**WHAT IS EXPECTED**
Which lines below fall between the one containing "- 2. Reverse Proxy Alignment" and the one containing "5. CORS Safety"? Repeat them exactly, counting both of those lines, and add nothing else.

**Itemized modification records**
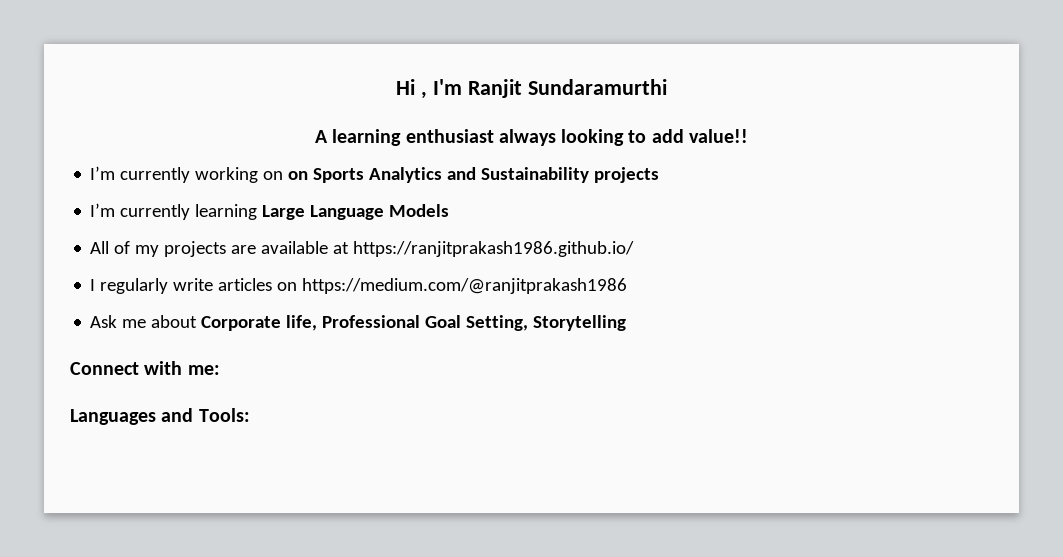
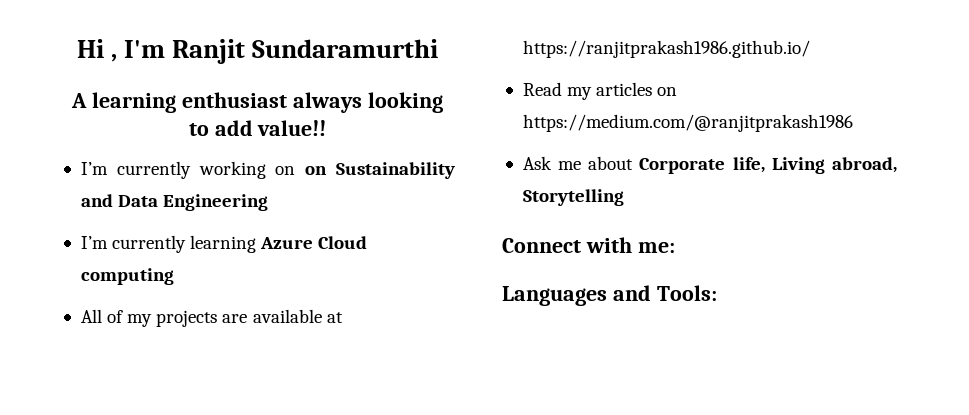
- I’m currently working on on Sports Analytics and Sustainability projects
+ I’m currently working on on Sustainability and Data Engineering
- I’m currently learning Large Language Models
+ I’m currently learning Azure Cloud computing
- I regularly write articles on https://medium.com/@ranjitprakash1986
+ Read my articles on https://medium.com/@ranjitprakash1986
- Ask me about Corporate life, Professional Goal Setting, Storytelling
+ Ask me about Corporate life, Living abroad, Storytelling

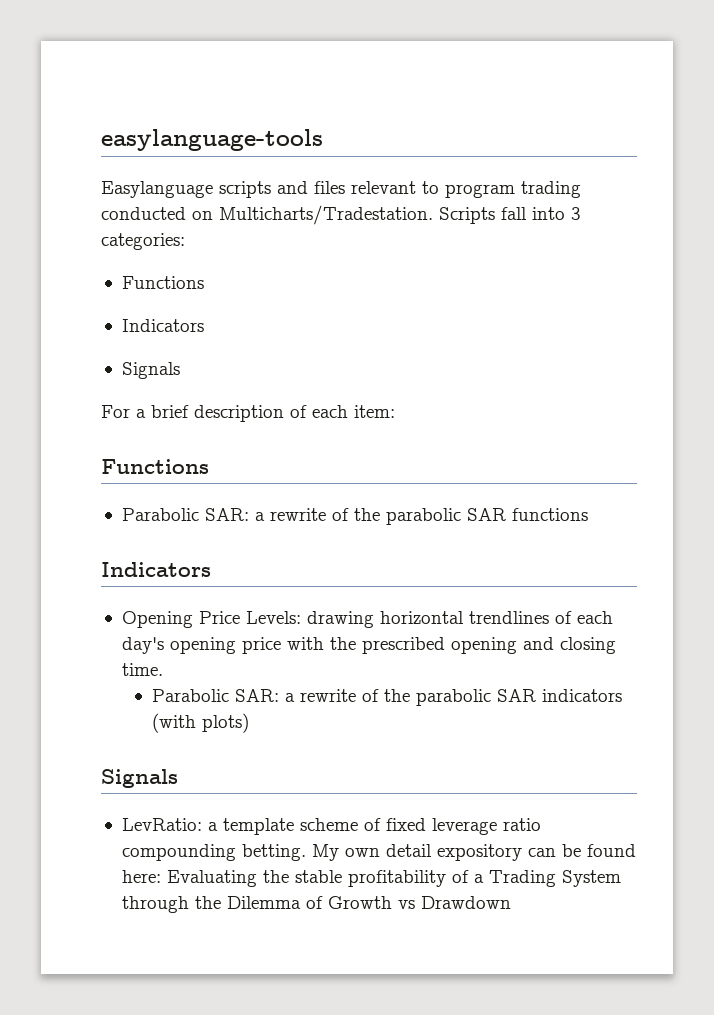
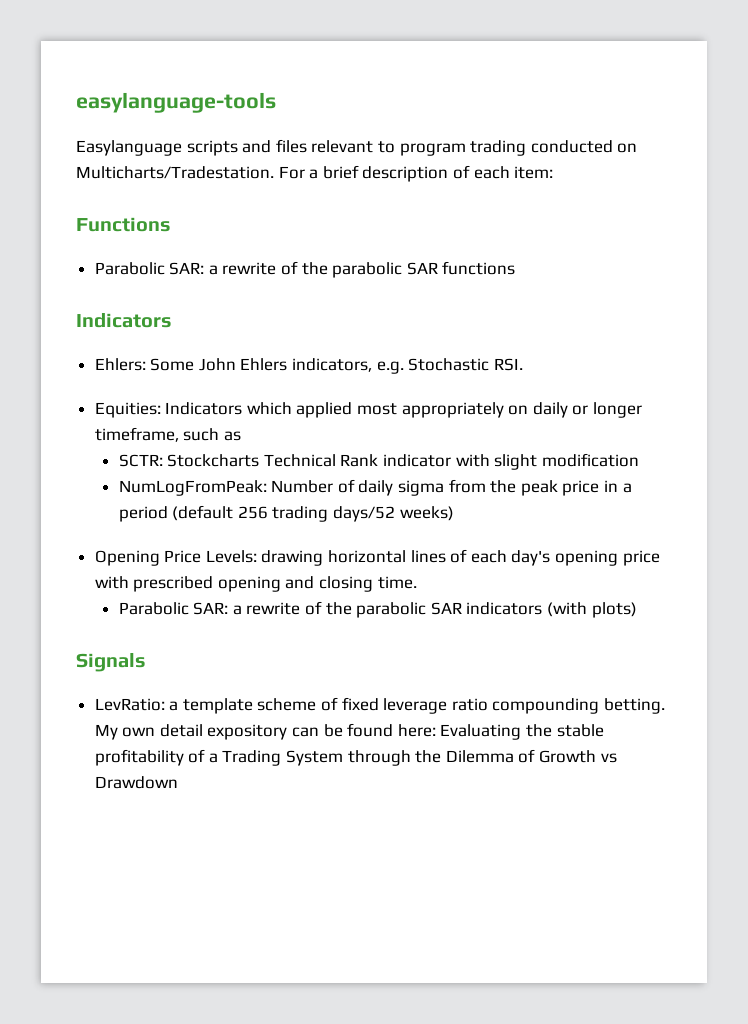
- Easylanguage scripts and files relevant to program trading conducted on Multicharts/Tradestation. Scripts fall into 3 categories:
- Functions
- Indicators
- Signals
- For a brief description of each item:
+ Easylanguage scripts and files relevant to program trading conducted on Multicharts/Tradestation. For a brief description of each item:
+ Ehlers: Some John Ehlers indicators, e.g. Stochastic RSI.
+ Equities: Indicators which applied most appropriately on daily or longer timeframe, such as
+ SCTR: Stockcharts Technical Rank indicator with slight modification
+ NumLogFromPeak: Number of daily sigma from the peak price in a period (default 256 trading days/52 weeks)
- Opening Price Levels: drawing horizontal trendlines of each day's opening price with the prescribed opening and closing time.
+ Opening Price Levels: drawing horizontal lines of each day's opening price with prescribed opening and closing time.

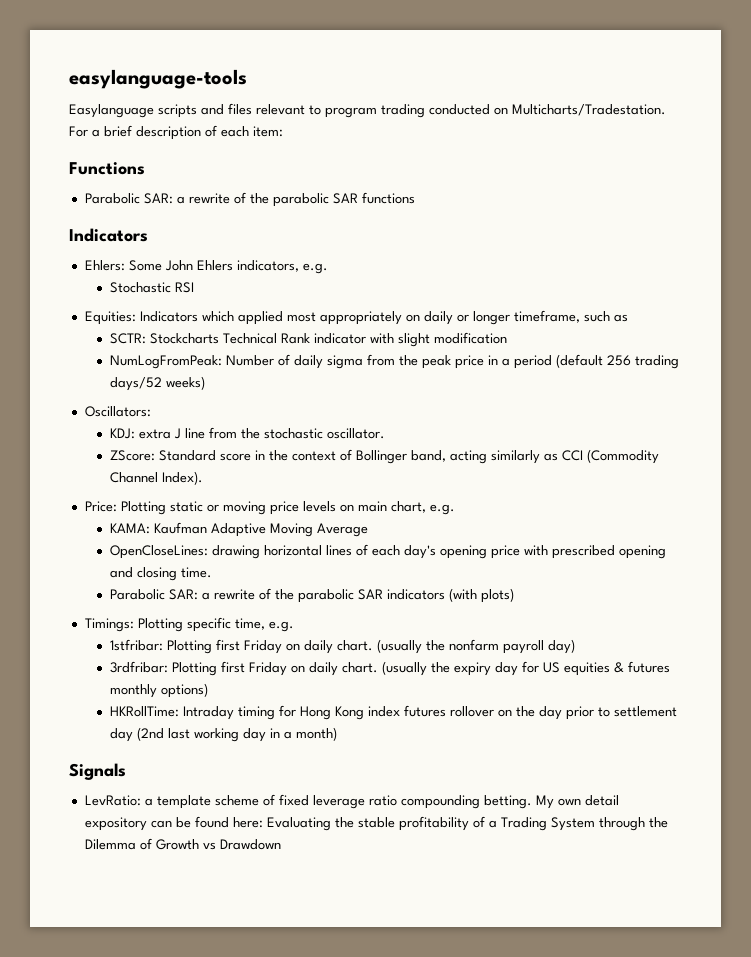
- Ehlers: Some John Ehlers indicators, e.g. Stochastic RSI.
+ Ehlers: Some John Ehlers indicators, e.g.
+ Stochastic RSI
- Opening Price Levels: drawing horizontal lines of each day's opening price with prescribed opening and closing time.
+ Oscillators:
+ KDJ: extra J line from the stochastic oscillator.
+ ZScore: Standard score in the context of Bollinger band, acting similarly as CCI (Commodity Channel Index).
+ Price: Plotting static or moving price levels on main chart, e.g.
+ KAMA: Kaufman Adaptive Moving Average
+ OpenCloseLines: drawing horizontal lines of each day's opening price with prescribed opening and closing time.
+ Timings: Plotting specific time, e.g.
+ 1stfribar: Plotting first Friday on daily chart. (usually the nonfarm payroll day)
+ 3rdfribar: Plotting first Friday on daily chart. (usually the expiry day for US equities & futures monthly options)
+ HKRollTime: Intraday timing for Hong Kong index futures rollover on the day prior to settlement day (2nd last working day in a month)

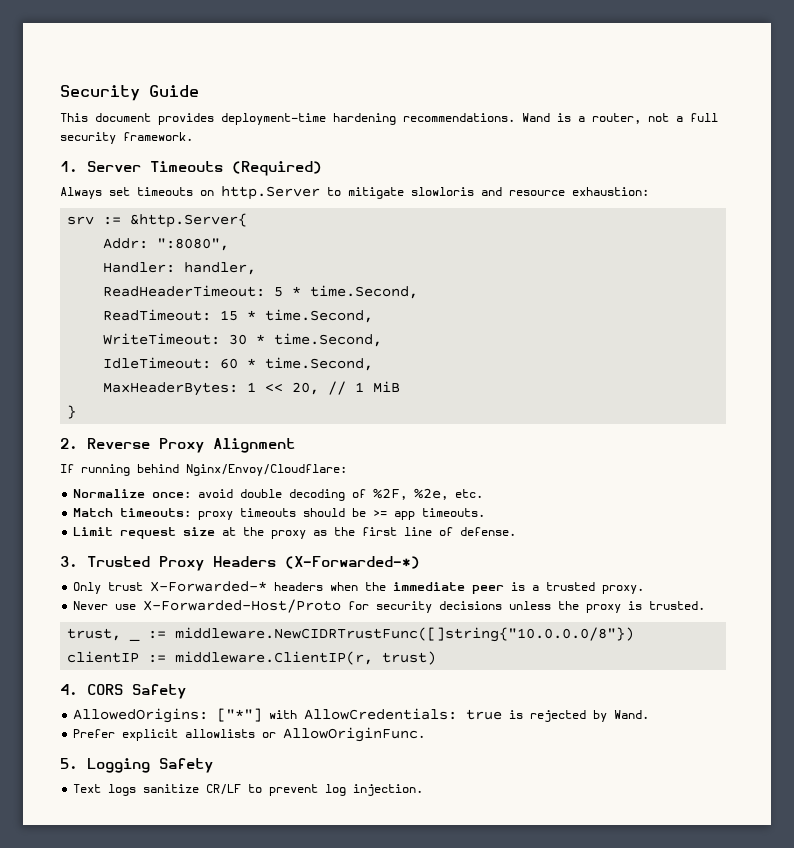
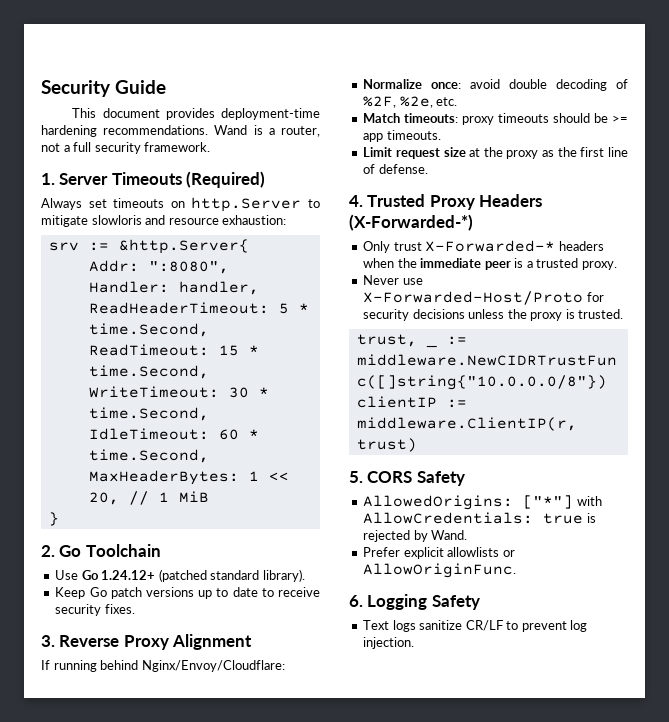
- 2. Reverse Proxy Alignment
+ 2. Go Toolchain
+ Use Go 1.24.12+ (patched standard library).
+ Keep Go patch versions up to date to receive security fixes.
+ 3. Reverse Proxy Alignment
- 3. Trusted Proxy Headers (X-Forwarded-*)
+ 4. Trusted Proxy Headers (X-Forwarded-*)
- 4. CORS Safety
+ 5. CORS Safety
- 5. Logging Safety
+ 6. Logging Safety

**TASK RESPONSE**
- 2. Reverse Proxy Alignment
+ 2. Go Toolchain
+ Use Go 1.24.12+ (patched standard library).
+ Keep Go patch versions up to date to receive security fixes.
+ 3. Reverse Proxy Alignment
- 3. Trusted Proxy Headers (X-Forwarded-*)
+ 4. Trusted Proxy Headers (X-Forwarded-*)
- 4. CORS Safety
+ 5. CORS Safety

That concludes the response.